[Data supplied]
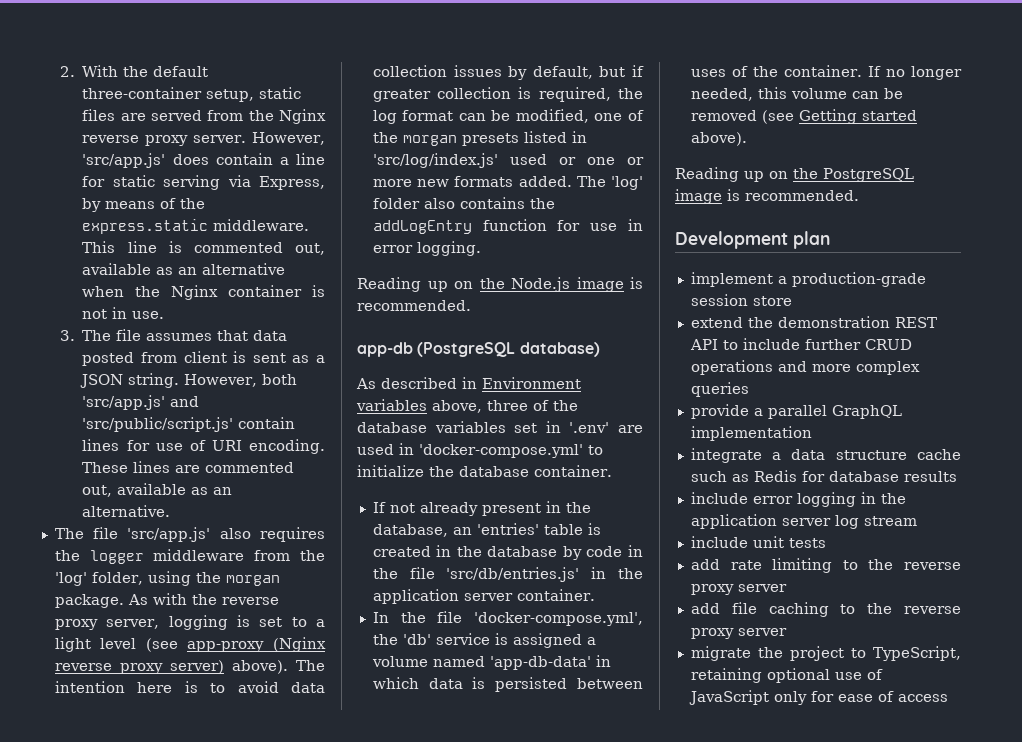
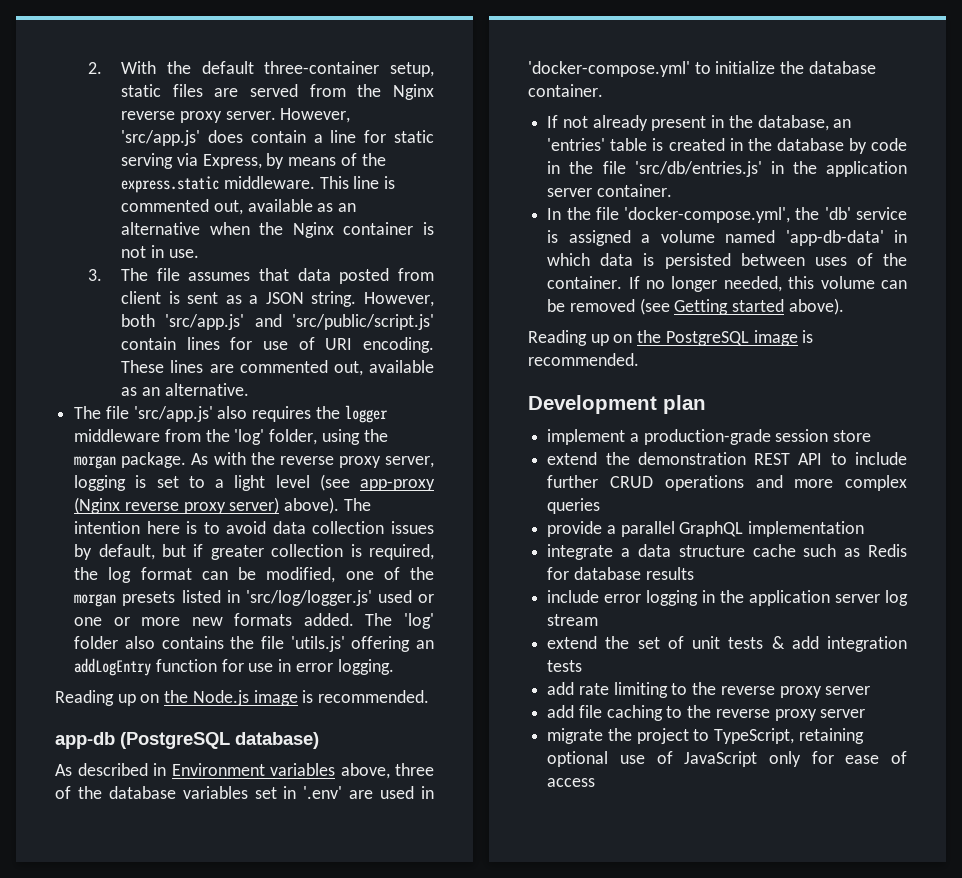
- The intention here is to avoid data collection issues by default, but if greater collection is required, the log format can be modified, one of the morgan presets listed in 'src/log/index.js' used or one or more new formats added.
+ The intention here is to avoid data collection issues by default, but if greater collection is required, the log format can be modified, one of the morgan presets listed in 'src/log/logger.js' used or one or more new formats added.
- The 'log' folder also contains the addLogEntry function for use in error logging.
+ The 'log' folder also contains the file 'utils.js' offering an addLogEntry function for use in error logging.
- include unit tests
+ extend the set of unit tests & add integration tests

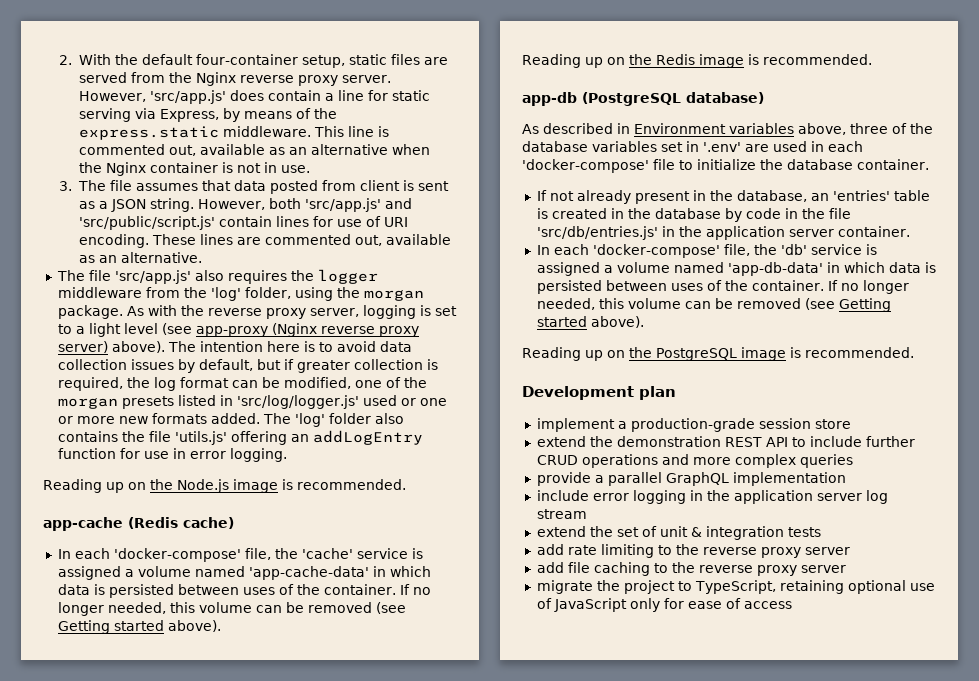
- 2. With the default three-container setup, static files are served from the Nginx reverse proxy server.
+ 2. With the default four-container setup, static files are served from the Nginx reverse proxy server.
+ app-cache (Redis cache)
+ In each 'docker-compose' file, the 'cache' service is assigned a volume named 'app-cache-data' in which data is persisted between uses of the container. If no longer needed, this volume can be removed (see Getting started above).
+ Reading up on the Redis image is recommended.
- As described in Environment variables above, three of the database variables set in '.env' are used in 'docker-compose.yml' to initialize the database container.
+ As described in Environment variables above, three of the database variables set in '.env' are used in each 'docker-compose' file to initialize the database container.
- In the file 'docker-compose.yml', the 'db' service is assigned a volume named 'app-db-data' in which data is persisted between uses of the container.
+ In each 'docker-compose' file, the 'db' service is assigned a volume named 'app-db-data' in which data is persisted between uses of the container.
- integrate a data structure cache such as Redis for database results
- extend the set of unit tests & add integration tests
+ extend the set of unit & integration tests

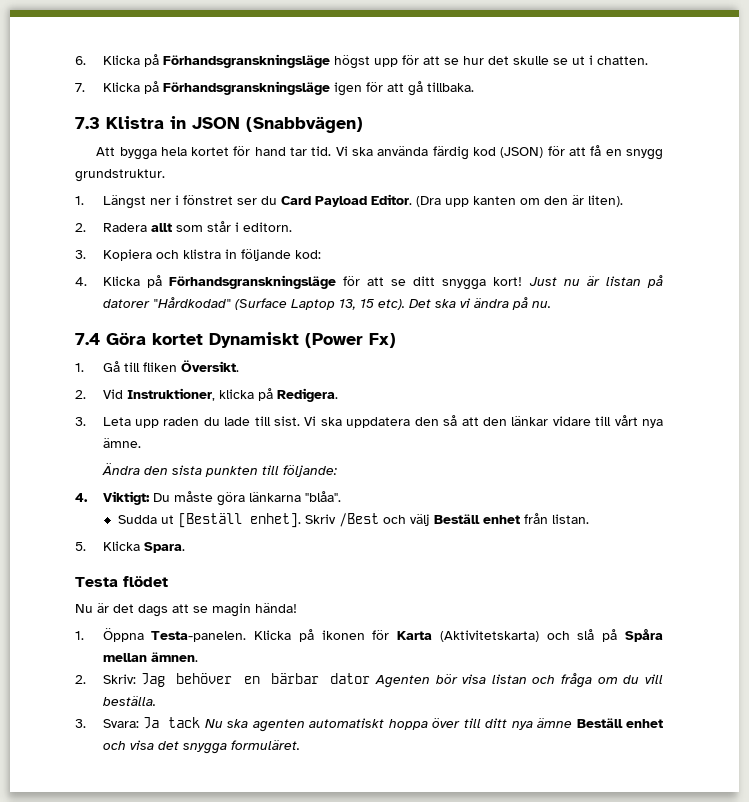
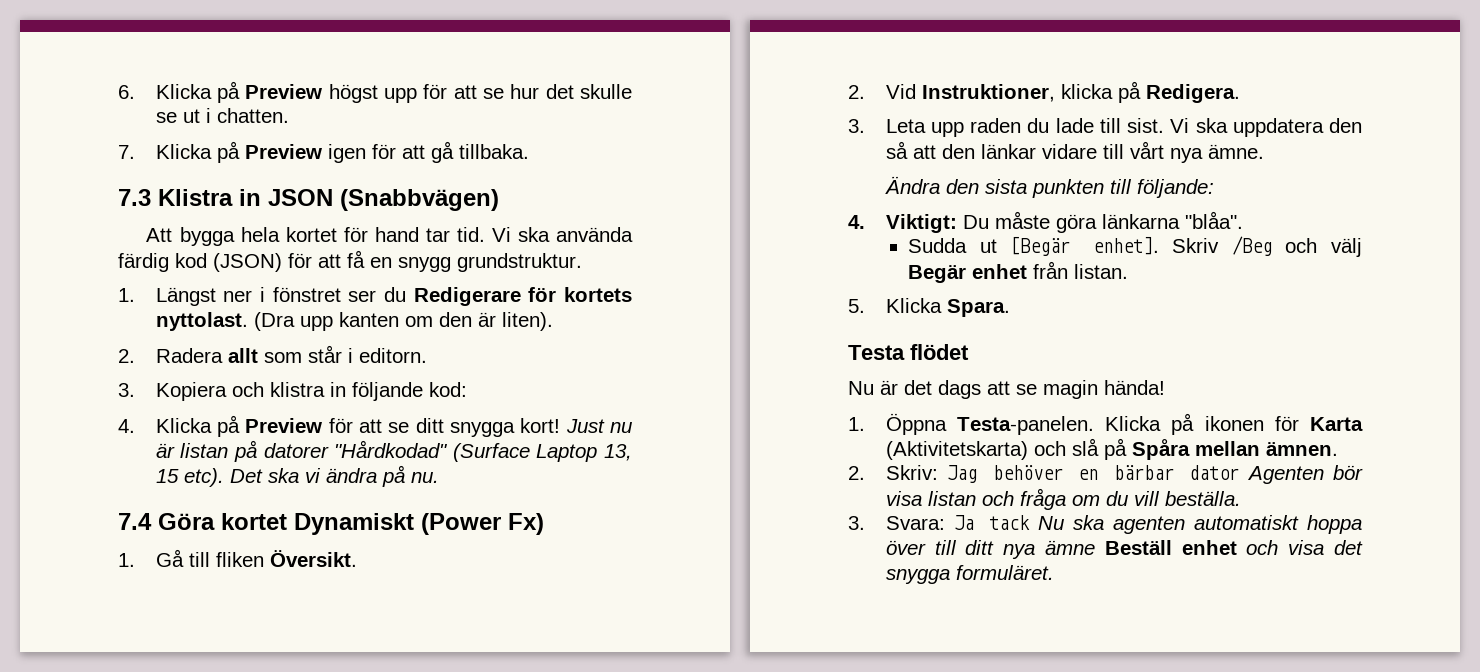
- 6. Klicka på Förhandsgranskningsläge högst upp för att se hur det skulle se ut i chatten.
+ 6. Klicka på Preview högst upp för att se hur det skulle se ut i chatten.
- 7. Klicka på Förhandsgranskningsläge igen för att gå tillbaka.
+ 7. Klicka på Preview igen för att gå tillbaka.
- 1. Längst ner i fönstret ser du Card Payload Editor.
+ 1. Längst ner i fönstret ser du Redigerare för kortets nyttolast.
- 4. Klicka på Förhandsgranskningsläge för att se ditt snygga kort!
+ 4. Klicka på Preview för att se ditt snygga kort!
- Sudda ut [Beställ enhet].
+ Sudda ut [Begär enhet].
- Skriv /Best och välj Beställ enhet från listan.
+ Skriv /Beg och välj Begär enhet från listan.

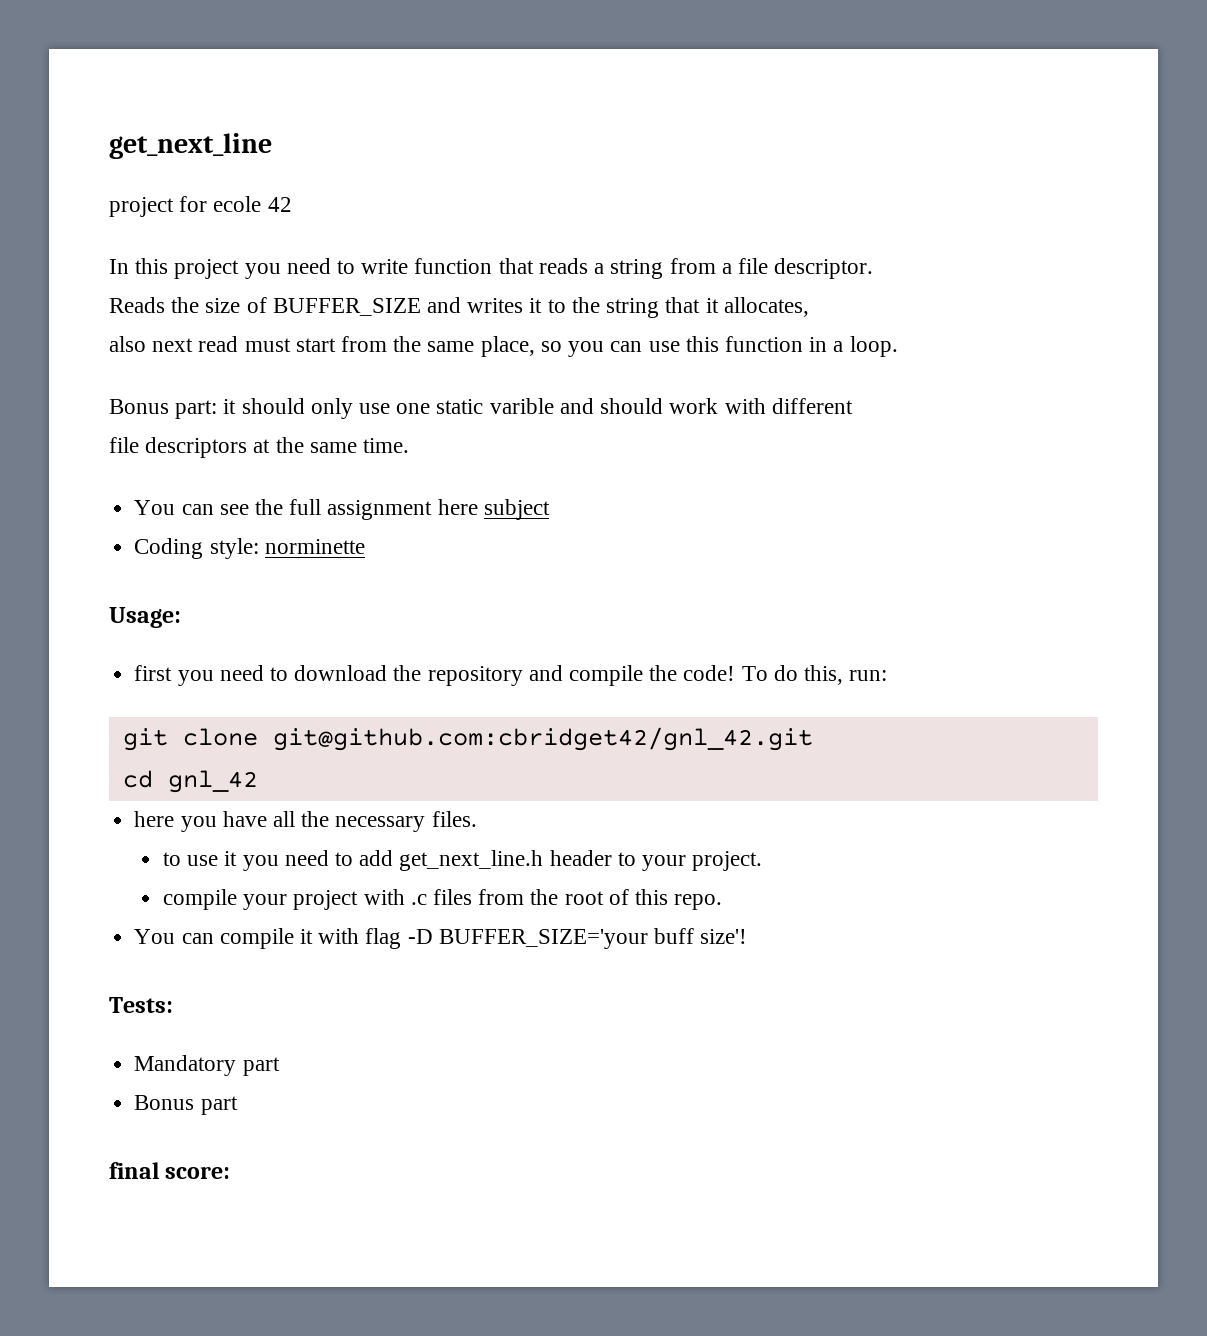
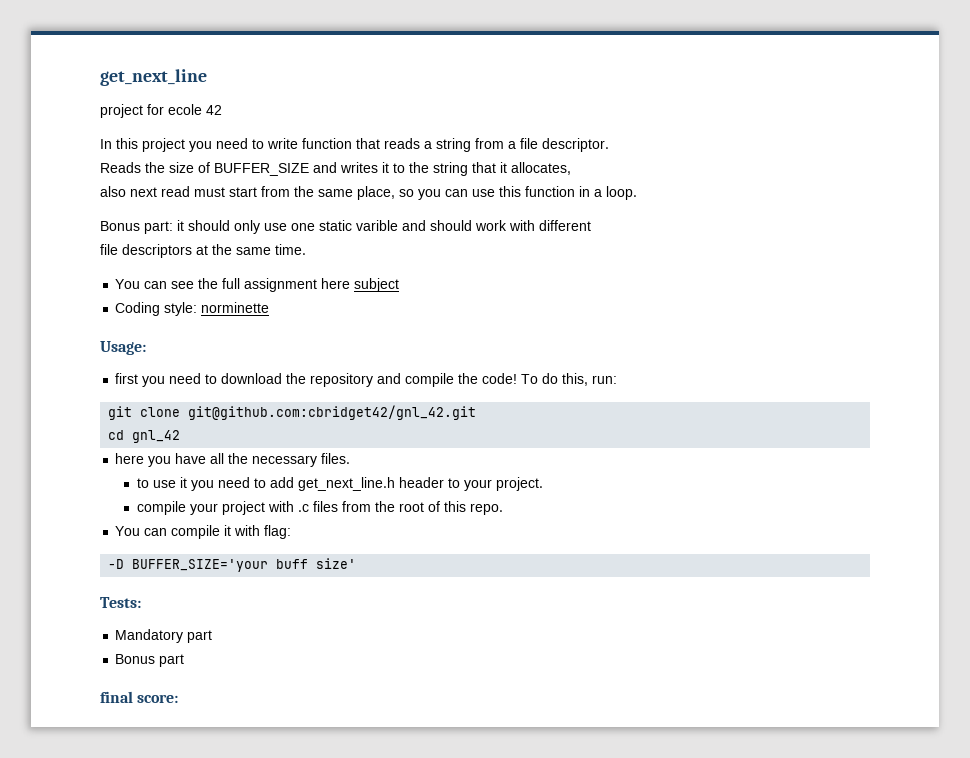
- You can compile it with flag -D BUFFER_SIZE='your buff size'!
+ You can compile it with flag:
+ -D BUFFER_SIZE='your buff size'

[Required action] Retype the entries above word for word, minus any images.

[Final answer]
- The intention here is to avoid data collection issues by default, but if greater collection is required, the log format can be modified, one of the morgan presets listed in 'src/log/index.js' used or one or more new formats added.
+ The intention here is to avoid data collection issues by default, but if greater collection is required, the log format can be modified, one of the morgan presets listed in 'src/log/logger.js' used or one or more new formats added.
- The 'log' folder also contains the addLogEntry function for use in error logging.
+ The 'log' folder also contains the file 'utils.js' offering an addLogEntry function for use in error logging.
- include unit tests
+ extend the set of unit tests & add integration tests

- 2. With the default three-container setup, static files are served from the Nginx reverse proxy server.
+ 2. With the default four-container setup, static files are served from the Nginx reverse proxy server.
+ app-cache (Redis cache)
+ In each 'docker-compose' file, the 'cache' service is assigned a volume named 'app-cache-data' in which data is persisted between uses of the container. If no longer needed, this volume can be removed (see Getting started above).
+ Reading up on the Redis image is recommended.
- As described in Environment variables above, three of the database variables set in '.env' are used in 'docker-compose.yml' to initialize the database container.
+ As described in Environment variables above, three of the database variables set in '.env' are used in each 'docker-compose' file to initialize the database container.
- In the file 'docker-compose.yml', the 'db' service is assigned a volume named 'app-db-data' in which data is persisted between uses of the container.
+ In each 'docker-compose' file, the 'db' service is assigned a volume named 'app-db-data' in which data is persisted between uses of the container.
- integrate a data structure cache such as Redis for database results
- extend the set of unit tests & add integration tests
+ extend the set of unit & integration tests

- 6. Klicka på Förhandsgranskningsläge högst upp för att se hur det skulle se ut i chatten.
+ 6. Klicka på Preview högst upp för att se hur det skulle se ut i chatten.
- 7. Klicka på Förhandsgranskningsläge igen för att gå tillbaka.
+ 7. Klicka på Preview igen för att gå tillbaka.
- 1. Längst ner i fönstret ser du Card Payload Editor.
+ 1. Längst ner i fönstret ser du Redigerare för kortets nyttolast.
- 4. Klicka på Förhandsgranskningsläge för att se ditt snygga kort!
+ 4. Klicka på Preview för att se ditt snygga kort!
- Sudda ut [Beställ enhet].
+ Sudda ut [Begär enhet].
- Skriv /Best och välj Beställ enhet från listan.
+ Skriv /Beg och välj Begär enhet från listan.

- You can compile it with flag -D BUFFER_SIZE='your buff size'!
+ You can compile it with flag:
+ -D BUFFER_SIZE='your buff size'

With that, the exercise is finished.